YOUR TASK> From the records below, output exactly the lines running from the line containing "padding:5px 14px 5px" through the line containing "font-weight:bold; color:#333; cursor:pointer;", and no others.
##### EXERCISE INPUT #####
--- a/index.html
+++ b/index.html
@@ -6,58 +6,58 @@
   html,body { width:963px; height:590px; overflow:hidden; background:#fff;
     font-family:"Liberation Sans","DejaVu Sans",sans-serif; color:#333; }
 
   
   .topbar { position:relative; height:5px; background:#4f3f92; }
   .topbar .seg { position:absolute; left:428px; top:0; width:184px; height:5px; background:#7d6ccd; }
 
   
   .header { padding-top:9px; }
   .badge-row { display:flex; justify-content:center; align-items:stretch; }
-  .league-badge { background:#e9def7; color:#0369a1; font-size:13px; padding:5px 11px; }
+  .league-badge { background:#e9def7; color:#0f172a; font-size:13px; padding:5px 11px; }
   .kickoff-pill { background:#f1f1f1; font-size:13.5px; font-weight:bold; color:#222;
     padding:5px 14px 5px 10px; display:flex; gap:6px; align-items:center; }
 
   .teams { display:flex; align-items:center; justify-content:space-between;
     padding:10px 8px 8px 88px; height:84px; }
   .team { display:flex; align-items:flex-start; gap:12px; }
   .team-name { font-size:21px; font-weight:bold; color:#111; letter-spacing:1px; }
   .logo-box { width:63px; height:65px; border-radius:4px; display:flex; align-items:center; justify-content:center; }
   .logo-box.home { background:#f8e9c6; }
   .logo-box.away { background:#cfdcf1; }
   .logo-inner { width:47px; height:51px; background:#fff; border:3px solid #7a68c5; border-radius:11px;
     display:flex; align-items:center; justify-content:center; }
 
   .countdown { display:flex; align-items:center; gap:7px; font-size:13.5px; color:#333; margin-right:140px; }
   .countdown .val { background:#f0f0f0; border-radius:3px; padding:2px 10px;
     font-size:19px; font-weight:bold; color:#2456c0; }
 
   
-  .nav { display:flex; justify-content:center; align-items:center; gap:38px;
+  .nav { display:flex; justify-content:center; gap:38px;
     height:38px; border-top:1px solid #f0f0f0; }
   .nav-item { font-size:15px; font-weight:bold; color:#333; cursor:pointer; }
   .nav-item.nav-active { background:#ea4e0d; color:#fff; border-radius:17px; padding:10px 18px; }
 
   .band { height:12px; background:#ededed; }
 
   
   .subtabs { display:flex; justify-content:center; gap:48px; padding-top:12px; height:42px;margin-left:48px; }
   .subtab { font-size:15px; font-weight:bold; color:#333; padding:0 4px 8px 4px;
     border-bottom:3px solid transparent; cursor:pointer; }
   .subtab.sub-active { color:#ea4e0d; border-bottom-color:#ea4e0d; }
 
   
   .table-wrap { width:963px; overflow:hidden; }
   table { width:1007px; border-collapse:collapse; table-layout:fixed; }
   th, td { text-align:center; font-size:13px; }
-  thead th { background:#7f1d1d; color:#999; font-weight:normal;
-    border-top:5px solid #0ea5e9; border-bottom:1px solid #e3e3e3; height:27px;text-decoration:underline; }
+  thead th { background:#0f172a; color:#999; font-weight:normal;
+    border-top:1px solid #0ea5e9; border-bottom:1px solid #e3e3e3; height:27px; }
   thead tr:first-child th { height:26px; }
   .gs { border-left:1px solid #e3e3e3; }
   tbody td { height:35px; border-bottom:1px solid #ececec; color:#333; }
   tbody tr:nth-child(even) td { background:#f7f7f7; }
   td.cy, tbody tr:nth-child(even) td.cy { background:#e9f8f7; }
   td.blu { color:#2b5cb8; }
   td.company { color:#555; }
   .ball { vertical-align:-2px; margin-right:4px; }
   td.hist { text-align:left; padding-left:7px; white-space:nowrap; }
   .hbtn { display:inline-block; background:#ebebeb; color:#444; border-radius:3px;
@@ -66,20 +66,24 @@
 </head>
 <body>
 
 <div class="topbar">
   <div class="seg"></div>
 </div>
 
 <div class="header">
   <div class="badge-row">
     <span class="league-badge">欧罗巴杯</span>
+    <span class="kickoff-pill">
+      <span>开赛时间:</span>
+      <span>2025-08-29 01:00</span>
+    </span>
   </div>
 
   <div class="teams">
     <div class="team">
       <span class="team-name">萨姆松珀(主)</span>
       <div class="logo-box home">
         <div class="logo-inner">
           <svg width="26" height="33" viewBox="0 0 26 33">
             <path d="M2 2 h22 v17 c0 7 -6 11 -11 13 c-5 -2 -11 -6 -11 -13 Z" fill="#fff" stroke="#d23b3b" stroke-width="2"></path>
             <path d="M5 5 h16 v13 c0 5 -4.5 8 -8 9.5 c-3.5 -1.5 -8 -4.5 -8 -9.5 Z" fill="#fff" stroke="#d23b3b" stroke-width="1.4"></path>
#####
##### EXERCISE INPUT #####
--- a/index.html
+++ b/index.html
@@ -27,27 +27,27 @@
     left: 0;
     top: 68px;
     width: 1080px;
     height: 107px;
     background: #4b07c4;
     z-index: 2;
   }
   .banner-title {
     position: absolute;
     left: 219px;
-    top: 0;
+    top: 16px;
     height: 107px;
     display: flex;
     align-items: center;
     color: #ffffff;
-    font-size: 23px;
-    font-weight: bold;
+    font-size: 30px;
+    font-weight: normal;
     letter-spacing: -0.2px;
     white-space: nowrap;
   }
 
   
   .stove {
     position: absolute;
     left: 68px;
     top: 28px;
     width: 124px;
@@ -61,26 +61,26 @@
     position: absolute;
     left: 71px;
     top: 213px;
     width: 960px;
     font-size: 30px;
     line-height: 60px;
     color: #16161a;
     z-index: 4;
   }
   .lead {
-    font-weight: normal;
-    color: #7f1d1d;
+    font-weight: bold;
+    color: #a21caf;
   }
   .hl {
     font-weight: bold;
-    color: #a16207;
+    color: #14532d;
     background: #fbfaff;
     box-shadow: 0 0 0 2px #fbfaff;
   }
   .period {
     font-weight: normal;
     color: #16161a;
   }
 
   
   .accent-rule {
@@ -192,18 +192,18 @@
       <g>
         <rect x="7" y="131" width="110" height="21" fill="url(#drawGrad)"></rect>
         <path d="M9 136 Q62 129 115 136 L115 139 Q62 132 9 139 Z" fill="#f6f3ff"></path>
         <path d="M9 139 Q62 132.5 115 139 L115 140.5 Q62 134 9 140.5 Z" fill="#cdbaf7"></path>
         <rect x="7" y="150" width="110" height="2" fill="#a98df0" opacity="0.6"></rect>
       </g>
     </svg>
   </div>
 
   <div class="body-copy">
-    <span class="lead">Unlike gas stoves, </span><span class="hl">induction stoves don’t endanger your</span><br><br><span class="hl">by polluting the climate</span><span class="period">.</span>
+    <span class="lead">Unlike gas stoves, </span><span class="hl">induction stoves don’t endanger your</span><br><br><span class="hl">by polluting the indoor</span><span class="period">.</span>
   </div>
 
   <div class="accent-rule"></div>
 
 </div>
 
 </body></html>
#####
##### EXERCISE INPUT #####
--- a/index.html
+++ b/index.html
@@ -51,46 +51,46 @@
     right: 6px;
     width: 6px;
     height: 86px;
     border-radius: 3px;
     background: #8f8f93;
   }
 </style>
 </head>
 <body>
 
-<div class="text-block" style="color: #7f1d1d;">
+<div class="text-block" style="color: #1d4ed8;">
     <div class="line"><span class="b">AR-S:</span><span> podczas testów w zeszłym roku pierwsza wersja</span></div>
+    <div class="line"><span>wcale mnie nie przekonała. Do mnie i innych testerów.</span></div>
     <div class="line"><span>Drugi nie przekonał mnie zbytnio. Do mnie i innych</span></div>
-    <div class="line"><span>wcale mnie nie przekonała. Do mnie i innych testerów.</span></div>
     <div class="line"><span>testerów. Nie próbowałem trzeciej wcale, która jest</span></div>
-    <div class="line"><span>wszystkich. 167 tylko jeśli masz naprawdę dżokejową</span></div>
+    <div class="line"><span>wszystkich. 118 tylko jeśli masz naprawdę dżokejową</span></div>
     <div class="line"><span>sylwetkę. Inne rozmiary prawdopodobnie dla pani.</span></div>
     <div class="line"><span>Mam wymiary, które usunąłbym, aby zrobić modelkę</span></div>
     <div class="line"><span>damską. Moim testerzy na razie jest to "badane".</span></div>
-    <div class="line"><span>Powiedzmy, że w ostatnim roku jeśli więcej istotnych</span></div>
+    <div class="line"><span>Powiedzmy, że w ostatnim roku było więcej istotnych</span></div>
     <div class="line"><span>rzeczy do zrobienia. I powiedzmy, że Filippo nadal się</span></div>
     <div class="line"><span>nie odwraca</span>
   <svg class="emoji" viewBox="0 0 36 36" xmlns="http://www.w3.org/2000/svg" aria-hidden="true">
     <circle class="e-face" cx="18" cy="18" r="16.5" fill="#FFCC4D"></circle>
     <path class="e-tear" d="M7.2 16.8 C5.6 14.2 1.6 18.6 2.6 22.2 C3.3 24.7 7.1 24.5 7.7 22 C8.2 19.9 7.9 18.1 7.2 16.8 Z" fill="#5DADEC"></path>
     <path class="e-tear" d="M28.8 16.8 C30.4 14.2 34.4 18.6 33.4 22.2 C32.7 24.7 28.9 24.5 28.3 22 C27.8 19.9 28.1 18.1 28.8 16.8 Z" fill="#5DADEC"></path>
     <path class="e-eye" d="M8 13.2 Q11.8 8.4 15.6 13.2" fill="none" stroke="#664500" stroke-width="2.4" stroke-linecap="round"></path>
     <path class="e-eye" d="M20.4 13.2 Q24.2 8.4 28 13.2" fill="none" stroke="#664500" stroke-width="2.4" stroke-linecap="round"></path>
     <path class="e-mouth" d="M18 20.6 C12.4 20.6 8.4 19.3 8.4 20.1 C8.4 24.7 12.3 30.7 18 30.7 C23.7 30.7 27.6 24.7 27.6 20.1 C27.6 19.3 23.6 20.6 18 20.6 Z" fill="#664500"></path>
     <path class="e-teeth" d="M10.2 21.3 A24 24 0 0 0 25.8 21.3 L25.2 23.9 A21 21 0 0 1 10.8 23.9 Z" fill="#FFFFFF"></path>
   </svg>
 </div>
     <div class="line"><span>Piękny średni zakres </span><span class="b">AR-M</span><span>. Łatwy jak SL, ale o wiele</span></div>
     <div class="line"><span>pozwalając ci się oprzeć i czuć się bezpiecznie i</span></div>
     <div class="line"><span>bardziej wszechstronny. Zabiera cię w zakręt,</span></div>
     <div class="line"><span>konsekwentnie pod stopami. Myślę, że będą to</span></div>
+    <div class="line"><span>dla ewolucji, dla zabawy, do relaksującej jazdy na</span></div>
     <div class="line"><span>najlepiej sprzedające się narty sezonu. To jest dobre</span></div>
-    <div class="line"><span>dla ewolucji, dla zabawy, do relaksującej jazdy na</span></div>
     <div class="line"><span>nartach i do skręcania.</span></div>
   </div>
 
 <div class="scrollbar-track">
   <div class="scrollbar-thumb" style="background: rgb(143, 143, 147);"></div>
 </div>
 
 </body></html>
#####
RESPONSE FOR THIS EXERCISE>
     padding:5px 14px 5px 10px; display:flex; gap:6px; align-items:center; }
 
   .teams { display:flex; align-items:center; justify-content:space-between;
     padding:10px 8px 8px 88px; height:84px; }
   .team { display:flex; align-items:flex-start; gap:12px; }
   .team-name { font-size:21px; font-weight:bold; color:#111; letter-spacing:1px; }
   .logo-box { width:63px; height:65px; border-radius:4px; display:flex; align-items:center; justify-content:center; }
   .logo-box.home { background:#f8e9c6; }
   .logo-box.away { background:#cfdcf1; }
   .logo-inner { width:47px; height:51px; background:#fff; border:3px solid #7a68c5; border-radius:11px;
     display:flex; align-items:center; justify-content:center; }
 
   .countdown { display:flex; align-items:center; gap:7px; font-size:13.5px; color:#333; margin-right:140px; }
   .countdown .val { background:#f0f0f0; border-radius:3px; padding:2px 10px;
     font-size:19px; font-weight:bold; color:#2456c0; }
 
   
-  .nav { display:flex; justify-content:center; align-items:center; gap:38px;
+  .nav { display:flex; justify-content:center; gap:38px;
     height:38px; border-top:1px solid #f0f0f0; }
   .nav-item { font-size:15px; font-weight:bold; color:#333; cursor:pointer; }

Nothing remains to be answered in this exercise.